#### Task brief
For this exercise, copy the data exactly and omit any images.

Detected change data
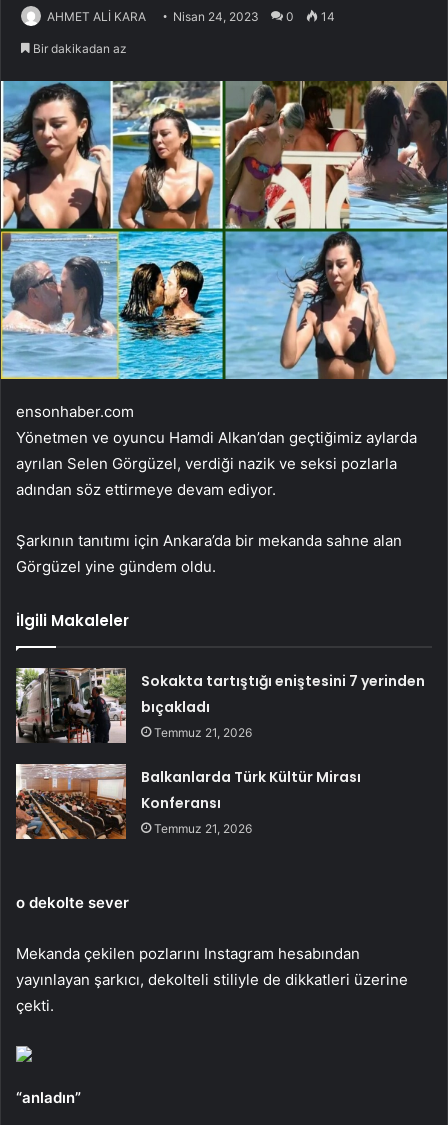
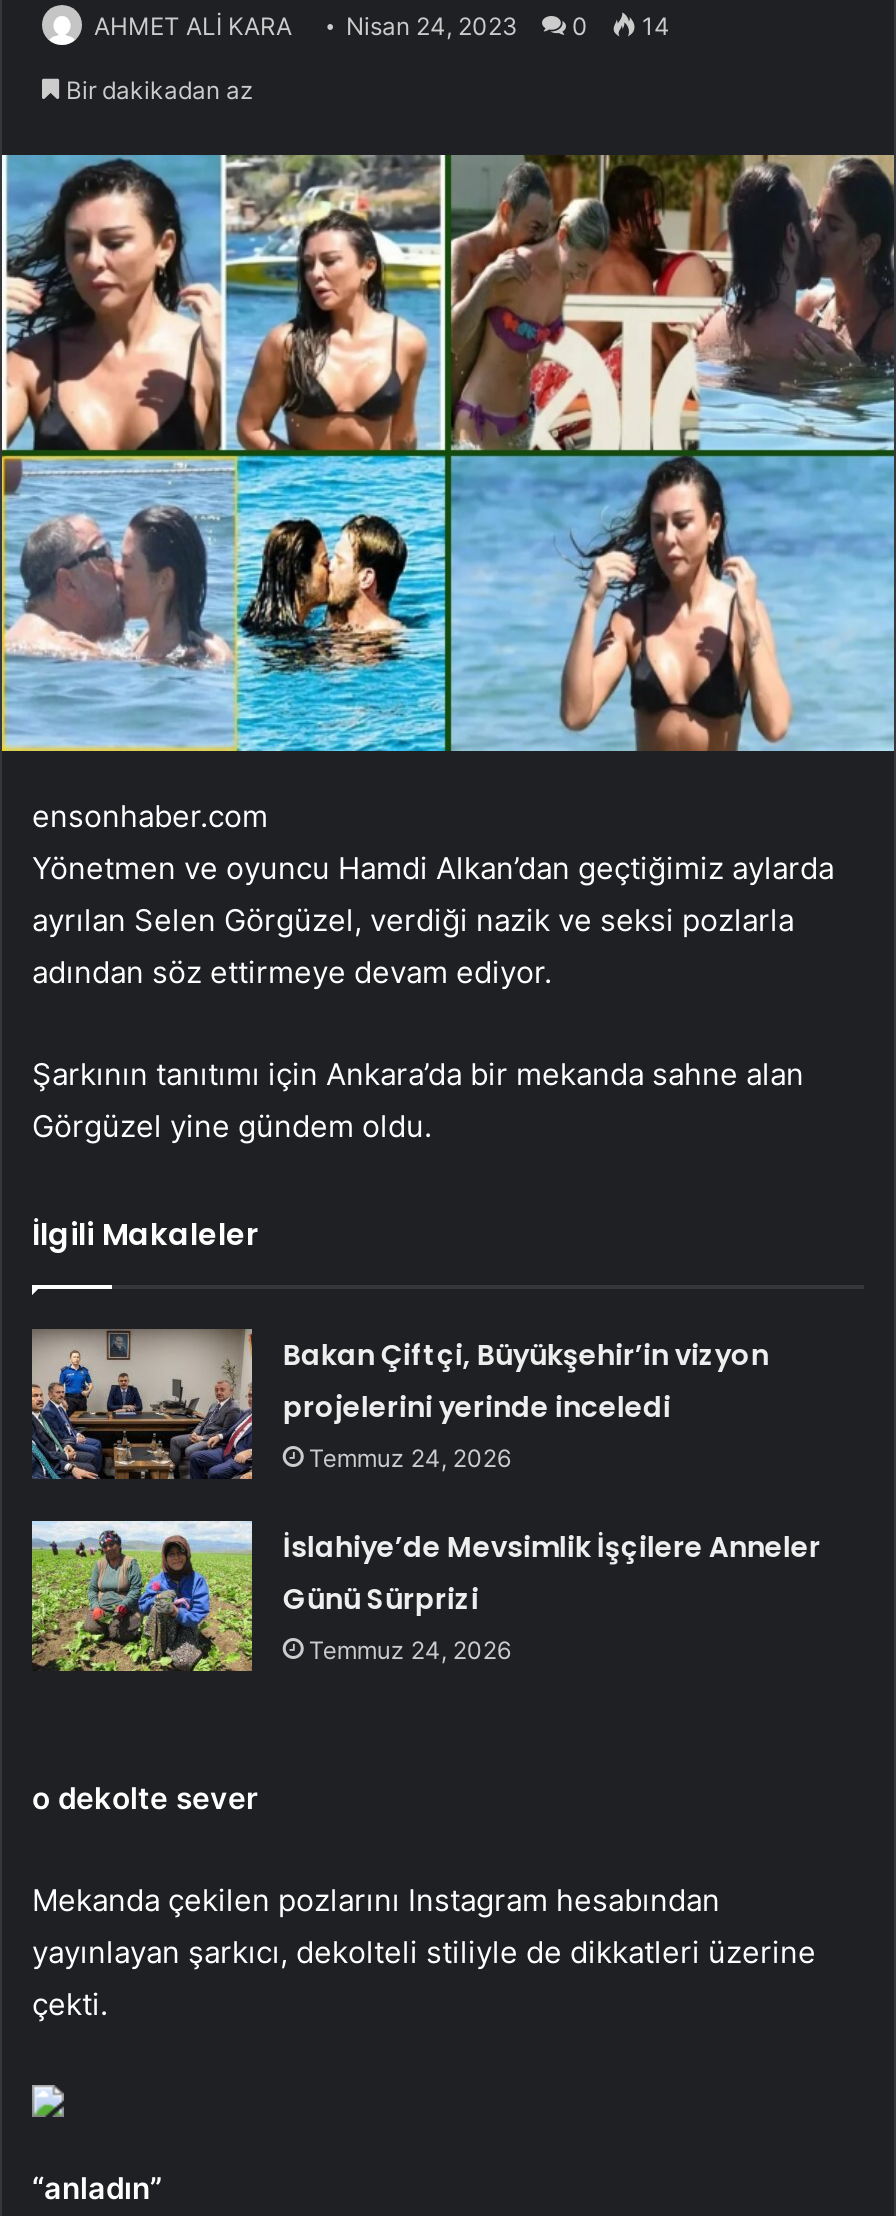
- [image]
- Sokakta tartıştığı eniştesini 7 yerinden
- bıçakladı
- Temmuz 21, 2026
+ [image]
+ Bakan Çiftçi, Büyükşehir’in vizyon
+ projelerini yerinde inceledi
+ Temmuz 24, 2026

- [image]
- Balkanlarda Türk Kültür Mirası
- Konferansı
- Temmuz 21, 2026
+ [image]
+ İslahiye’de Mevsimlik İşçilere Anneler
+ Günü Sürprizi
+ Temmuz 24, 2026
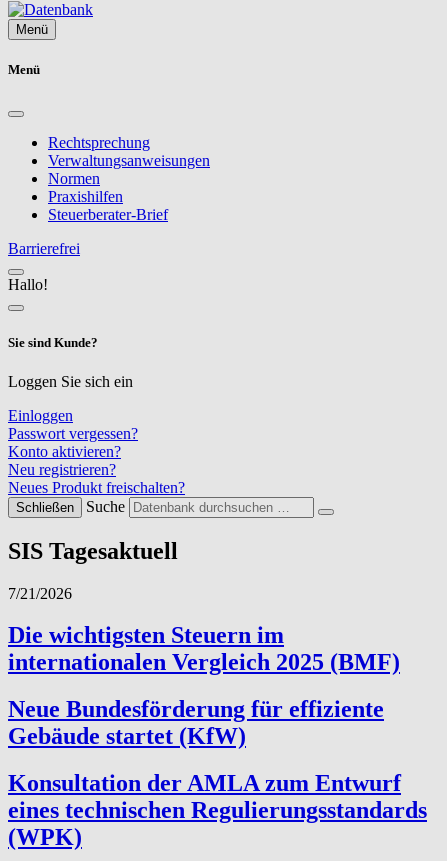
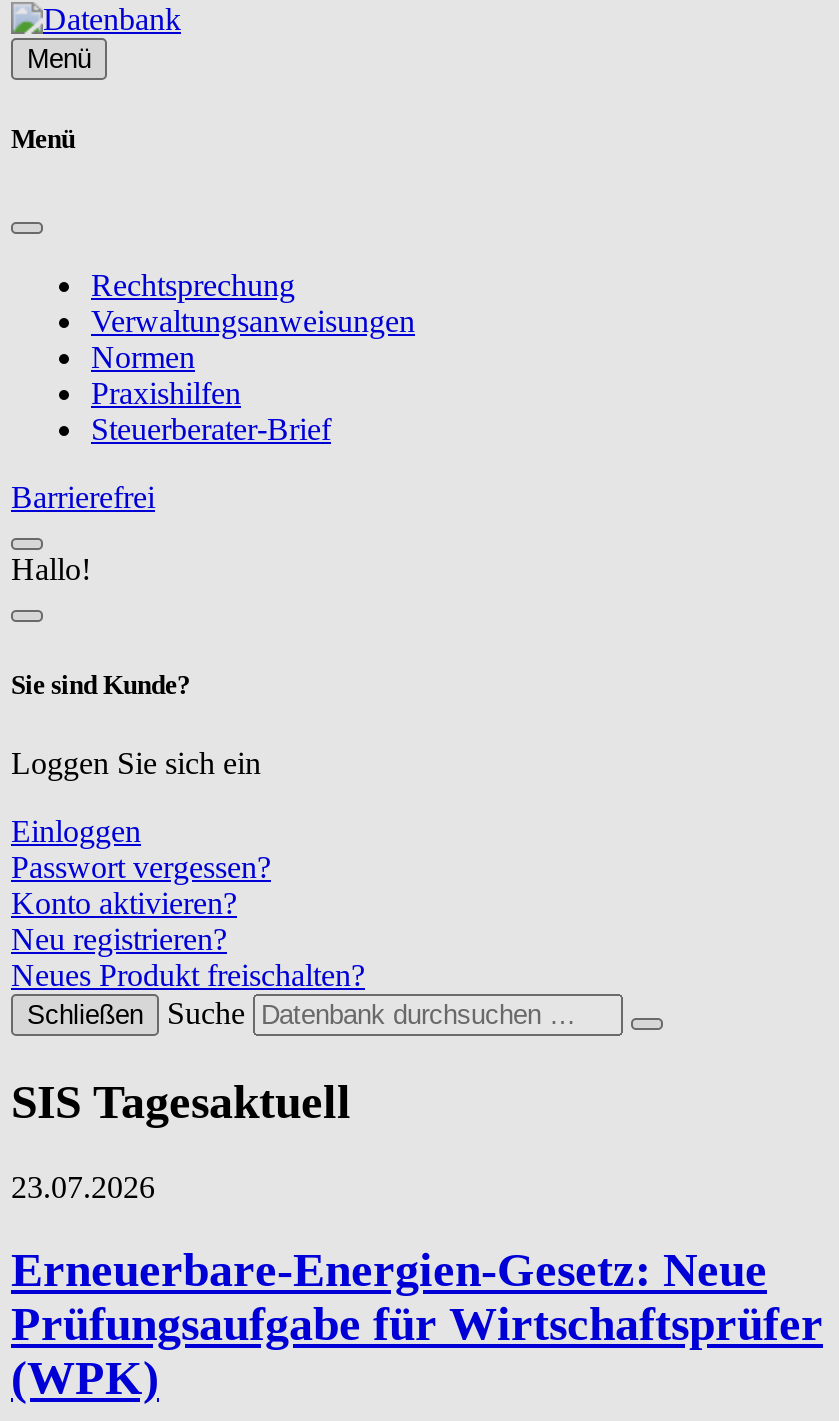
- 7/21/2026
- Die wichtigsten Steuern im
- internationalen Vergleich 2025 (BMF)
- Neue Bundesförderung für effiziente
- Gebäude startet (KfW)
- Konsultation der AMLA zum Entwurf
- eines technischen Regulierungsstandards
+ 23.07.2026
+ Erneuerbare-Energien-Gesetz: Neue
+ Prüfungsaufgabe für Wirtschaftsprüfer
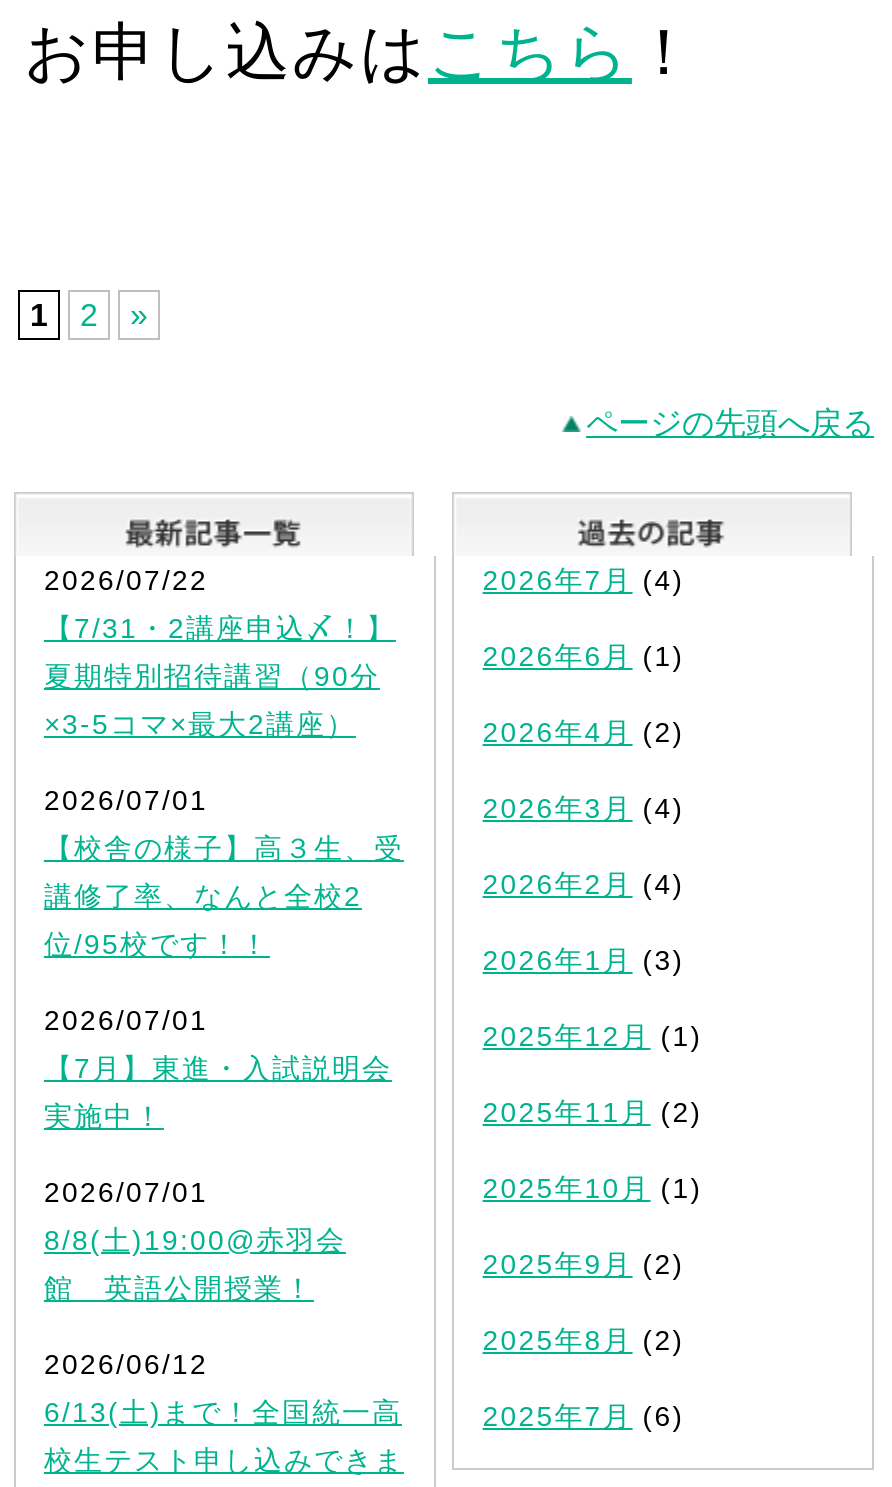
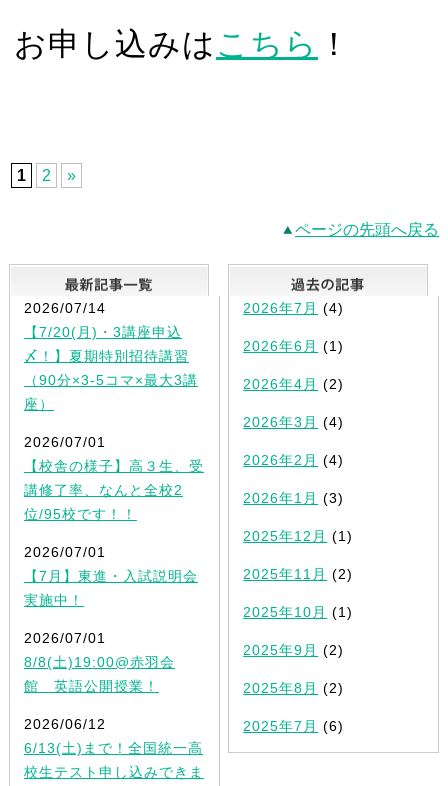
- 2026/07/22
- 【7/31・2講座申込〆！】
- 夏期特別招待講習（90分
- ×3-5コマ×最大2講座）
+ 2026/07/14
+ 【7/20(月)・3講座申込
+ 〆！】夏期特別招待講習
+ （90分×3-5コマ×最大3講
+ 座）
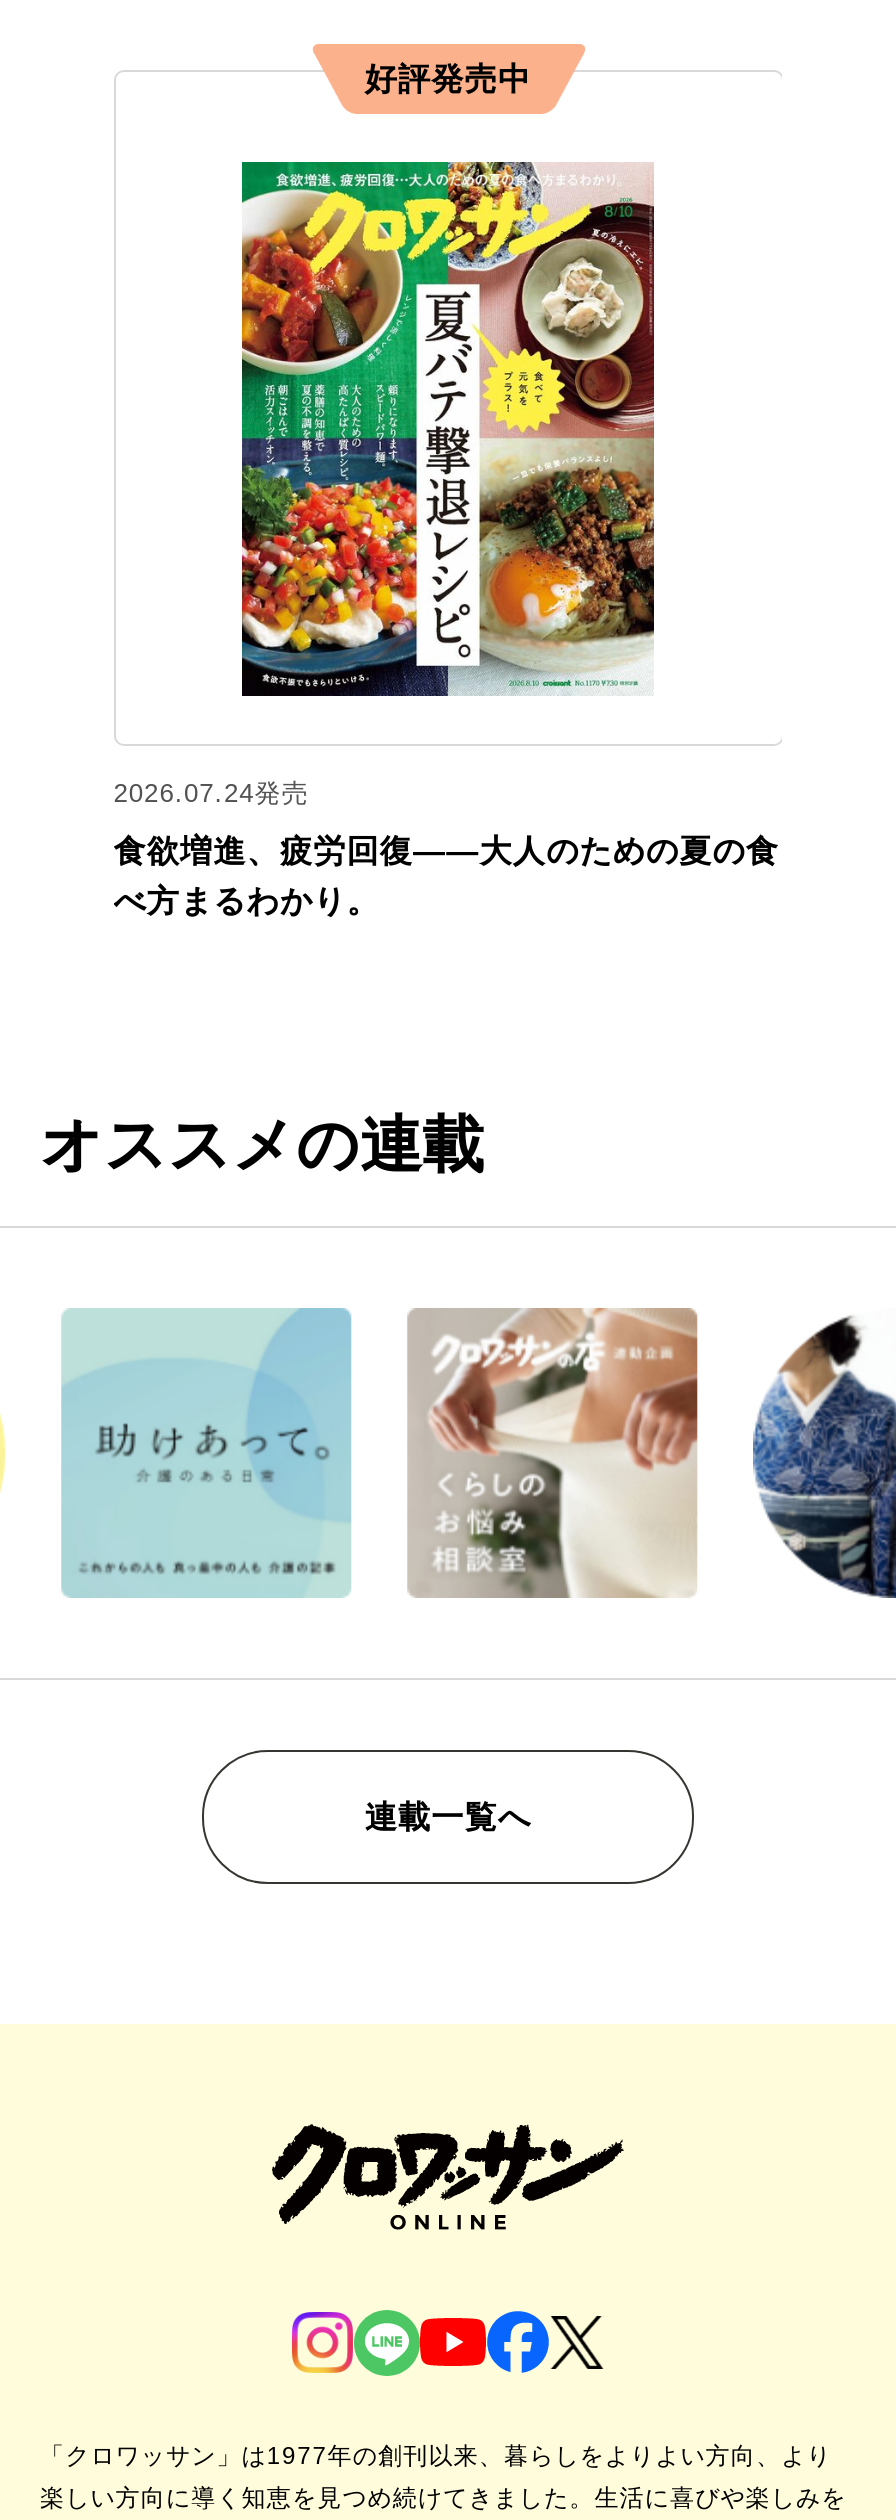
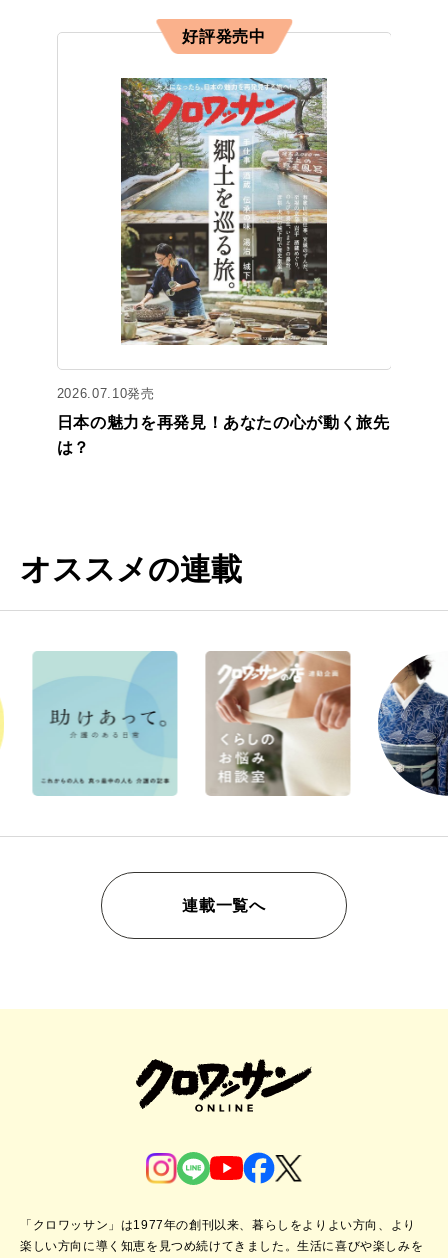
- [image]
- 2026.07.24発売
+ [image]
+ 2026.07.10発売

- 食欲増進、疲労回復——大人のための夏の食
+ 日本の魅力を再発見！あなたの心が動く旅先

- べ方まるわかり。
+ は？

#### Your solution
- [image]
- Sokakta tartıştığı eniştesini 7 yerinden
- bıçakladı
- Temmuz 21, 2026
+ [image]
+ Bakan Çiftçi, Büyükşehir’in vizyon
+ projelerini yerinde inceledi
+ Temmuz 24, 2026

- [image]
- Balkanlarda Türk Kültür Mirası
- Konferansı
- Temmuz 21, 2026
+ [image]
+ İslahiye’de Mevsimlik İşçilere Anneler
+ Günü Sürprizi
+ Temmuz 24, 2026
- 7/21/2026
- Die wichtigsten Steuern im
- internationalen Vergleich 2025 (BMF)
- Neue Bundesförderung für effiziente
- Gebäude startet (KfW)
- Konsultation der AMLA zum Entwurf
- eines technischen Regulierungsstandards
+ 23.07.2026
+ Erneuerbare-Energien-Gesetz: Neue
+ Prüfungsaufgabe für Wirtschaftsprüfer
- 2026/07/22
- 【7/31・2講座申込〆！】
- 夏期特別招待講習（90分
- ×3-5コマ×最大2講座）
+ 2026/07/14
+ 【7/20(月)・3講座申込
+ 〆！】夏期特別招待講習
+ （90分×3-5コマ×最大3講
+ 座）
- [image]
- 2026.07.24発売
+ [image]
+ 2026.07.10発売

- 食欲増進、疲労回復——大人のための夏の食
+ 日本の魅力を再発見！あなたの心が動く旅先

- べ方まるわかり。
+ は？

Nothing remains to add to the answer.